Content revision data
--

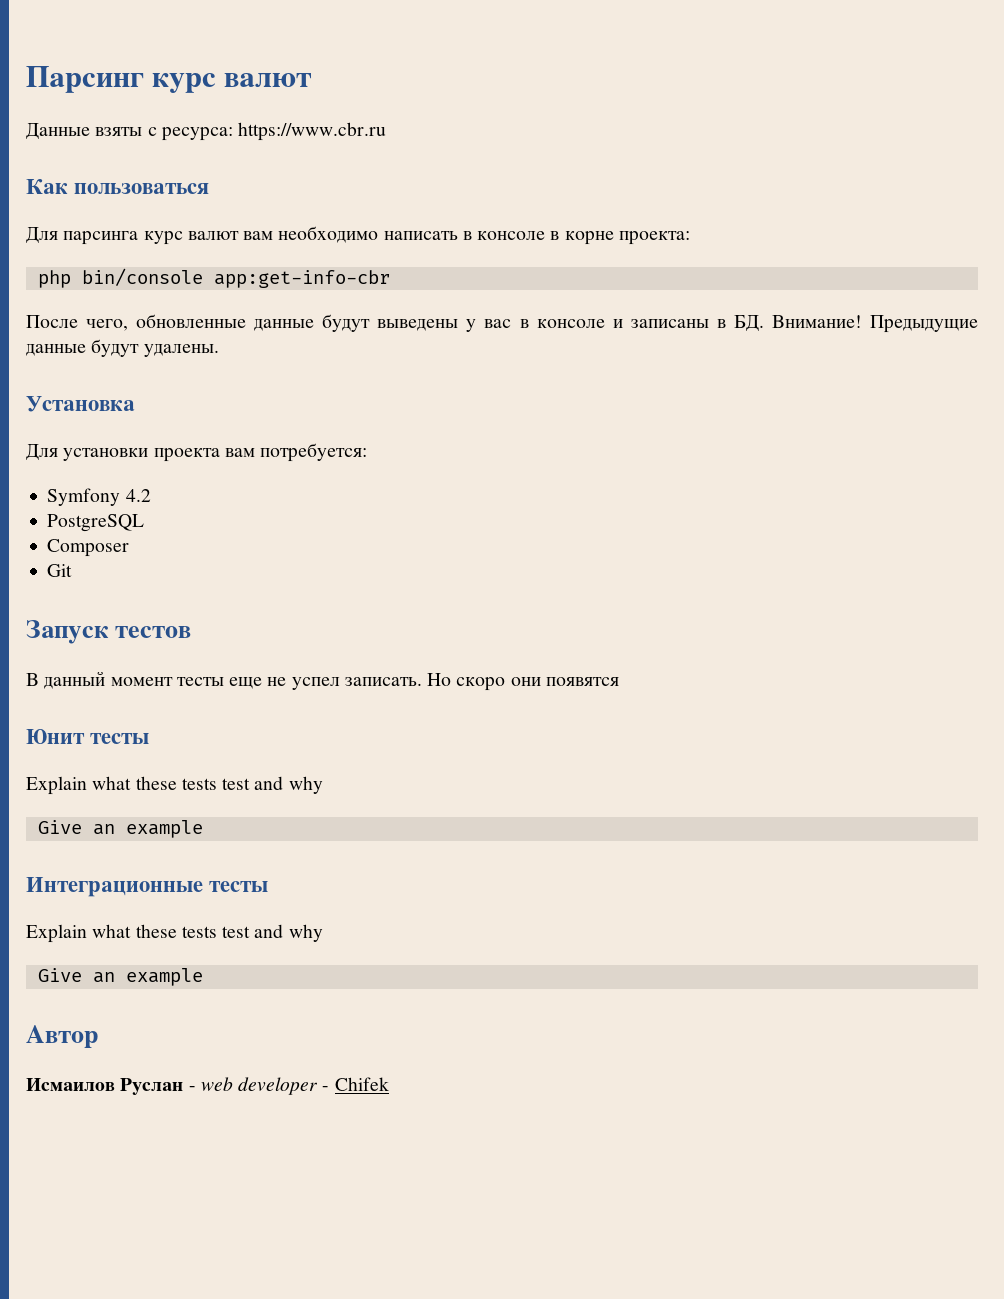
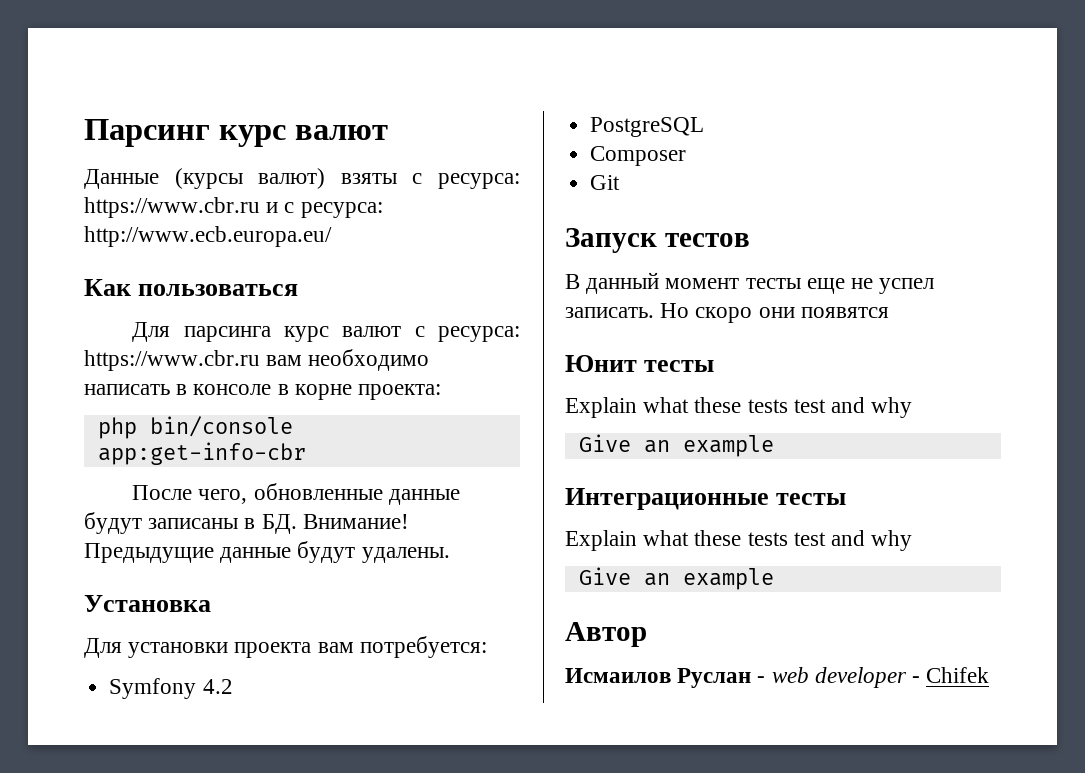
- Данные взяты с ресурса: https://www.cbr.ru
+ Данные (курсы валют) взяты с ресурса: https://www.cbr.ru и с ресурса: http://www.ecb.europa.eu/
- Для парсинга курс валют вам необходимо написать в консоле в корне проекта:
+ Для парсинга курс валют с ресурса: https://www.cbr.ru вам необходимо написать в консоле в корне проекта:
- После чего, обновленные данные будут выведены у вас в консоле и записаны в БД. Внимание!
+ После чего, обновленные данные будут записаны в БД. Внимание!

--

Problem to solve
I'd like the lines above from the one with "- Для парсинга" up to and including the one with "- После чего, обновленные" copied exactly, with no other lines.

Result
- Для парсинга курс валют вам необходимо написать в консоле в корне проекта:
+ Для парсинга курс валют с ресурса: https://www.cbr.ru вам необходимо написать в консоле в корне проекта:
- После чего, обновленные данные будут выведены у вас в консоле и записаны в БД. Внимание!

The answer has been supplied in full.